Zwar ist die Zahl minimal gesunken, das Risiko als schwächstes Mitglied im Verkehrssystem ist jedoch immer noch groß. Hauptursachen für Fußgängerunfälle sind Unachtsamkeit und hohe Geschwindigkeiten des Kfz-Verkehrs. Bei einem Zusammenprall mit einem Pkw, der 50 km/h fährt, besteht bereits ein 40-prozentiges Risiko, dass der Unfall für den Fußgänger tödlich endet. Bei 70 km/h liegt das Risiko eines tödlichen Unfallausgangs bei 95 Prozent. Besonders gefährdet sind ältere Menschen. Mehr als die Hälfte der tödlich verunglückten Fußgänger ist älter als 65 Jahre. „Diese Entwicklung ist besorgniserregend. Für ältere Menschen ist Gehen oft die wichtigste Form der Mobilität.
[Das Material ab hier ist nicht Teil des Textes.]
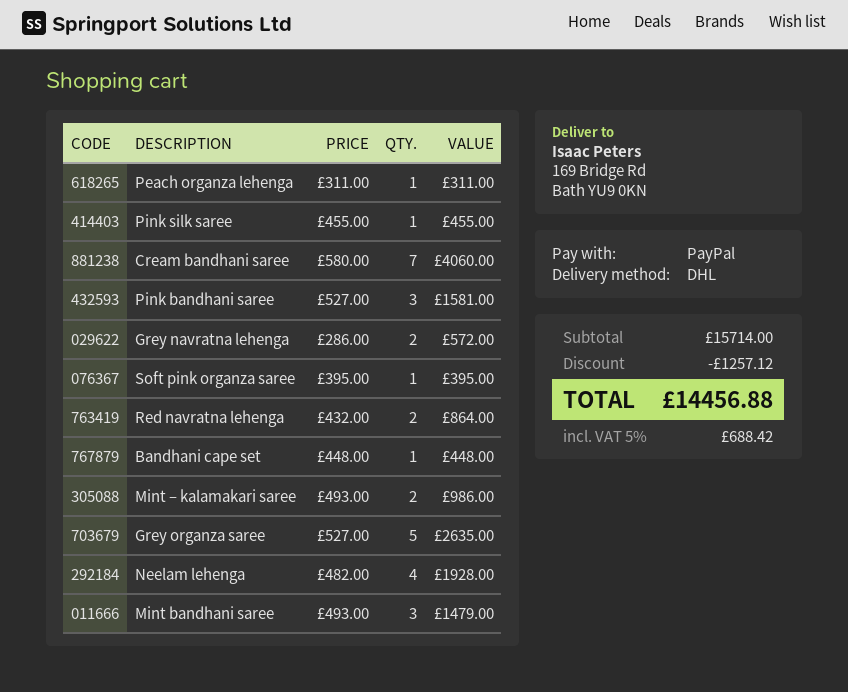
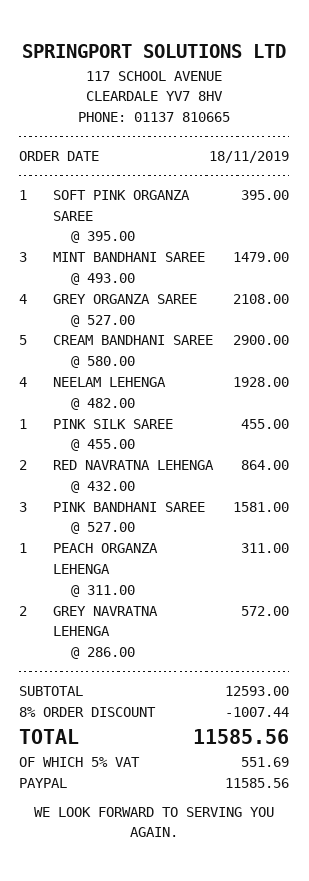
Cream bandhani saree: 7 x 580.00 = 4060.00 -> 5 x 580.00 = 2900.00
Bandhani cape set: 1 x 448.00 = 448.00 -> none
Mint – kalamakari saree: 2 x 493.00 = 986.00 -> none
Grey organza saree: 5 x 527.00 = 2635.00 -> 4 x 527.00 = 2108.00
subtotal: 15714.00 -> 12593.00
discount: 1257.12 -> 1007.44
tax: 5% = 688.42 -> 5% = 551.69
total: 14456.88 -> 11585.56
Mehr Maßnahmen für mehr Verkehrssicherheit sind daher dringend nötig“, betont Experte Martin Blum. Mehr verkehrsberuhigte Zonen und niedrigere Tempolimits sowie mehr Gehwege vor allem entlang von Freilandstraßen würden laut VCÖ für mehr Sicherheit sorgen. „Unser Verkehrssystem nimmt auf die Schwächsten zu wenig Rücksicht. Gerade das Gehen hat in Österreich eine hohe Bedeutung. Deshalb muss mehr für die Sicherheit getan werden“, betont der Experte.